### THE PROBLEM
Please reproduce all of the lines below, word for word and in full.

### EXCERPTED RECORDS
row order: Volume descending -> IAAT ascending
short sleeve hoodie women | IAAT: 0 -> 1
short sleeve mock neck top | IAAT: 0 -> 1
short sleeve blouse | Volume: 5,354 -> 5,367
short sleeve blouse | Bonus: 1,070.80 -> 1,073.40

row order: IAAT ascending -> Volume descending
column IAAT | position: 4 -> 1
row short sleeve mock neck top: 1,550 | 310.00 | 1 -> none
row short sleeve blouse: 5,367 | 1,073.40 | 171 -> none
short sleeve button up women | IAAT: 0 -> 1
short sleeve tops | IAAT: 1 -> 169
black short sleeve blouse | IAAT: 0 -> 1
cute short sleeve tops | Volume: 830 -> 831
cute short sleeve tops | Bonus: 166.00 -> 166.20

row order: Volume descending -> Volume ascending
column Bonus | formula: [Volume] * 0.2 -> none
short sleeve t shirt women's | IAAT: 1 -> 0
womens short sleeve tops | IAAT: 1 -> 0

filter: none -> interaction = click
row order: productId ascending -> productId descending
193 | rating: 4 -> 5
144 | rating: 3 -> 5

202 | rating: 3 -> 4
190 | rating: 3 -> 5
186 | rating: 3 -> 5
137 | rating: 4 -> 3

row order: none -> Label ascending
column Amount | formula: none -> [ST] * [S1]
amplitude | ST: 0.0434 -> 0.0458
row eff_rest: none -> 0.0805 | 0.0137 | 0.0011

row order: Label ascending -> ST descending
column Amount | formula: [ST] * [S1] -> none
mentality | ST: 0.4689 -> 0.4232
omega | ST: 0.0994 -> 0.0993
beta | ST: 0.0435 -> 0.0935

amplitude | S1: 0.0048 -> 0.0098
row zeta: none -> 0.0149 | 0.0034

### SOLVED EXERCISE
row order: Volume descending -> IAAT ascending
short sleeve hoodie women | IAAT: 0 -> 1
short sleeve mock neck top | IAAT: 0 -> 1
short sleeve blouse | Volume: 5,354 -> 5,367
short sleeve blouse | Bonus: 1,070.80 -> 1,073.40

row order: IAAT ascending -> Volume descending
column IAAT | position: 4 -> 1
row short sleeve mock neck top: 1,550 | 310.00 | 1 -> none
row short sleeve blouse: 5,367 | 1,073.40 | 171 -> none
short sleeve button up women | IAAT: 0 -> 1
short sleeve tops | IAAT: 1 -> 169
black short sleeve blouse | IAAT: 0 -> 1
cute short sleeve tops | Volume: 830 -> 831
cute short sleeve tops | Bonus: 166.00 -> 166.20

row order: Volume descending -> Volume ascending
column Bonus | formula: [Volume] * 0.2 -> none
short sleeve t shirt women's | IAAT: 1 -> 0
womens short sleeve tops | IAAT: 1 -> 0

filter: none -> interaction = click
row order: productId ascending -> productId descending
193 | rating: 4 -> 5
144 | rating: 3 -> 5

202 | rating: 3 -> 4
190 | rating: 3 -> 5
186 | rating: 3 -> 5
137 | rating: 4 -> 3

row order: none -> Label ascending
column Amount | formula: none -> [ST] * [S1]
amplitude | ST: 0.0434 -> 0.0458
row eff_rest: none -> 0.0805 | 0.0137 | 0.0011

row order: Label ascending -> ST descending
column Amount | formula: [ST] * [S1] -> none
mentality | ST: 0.4689 -> 0.4232
omega | ST: 0.0994 -> 0.0993
beta | ST: 0.0435 -> 0.0935

amplitude | S1: 0.0048 -> 0.0098
row zeta: none -> 0.0149 | 0.0034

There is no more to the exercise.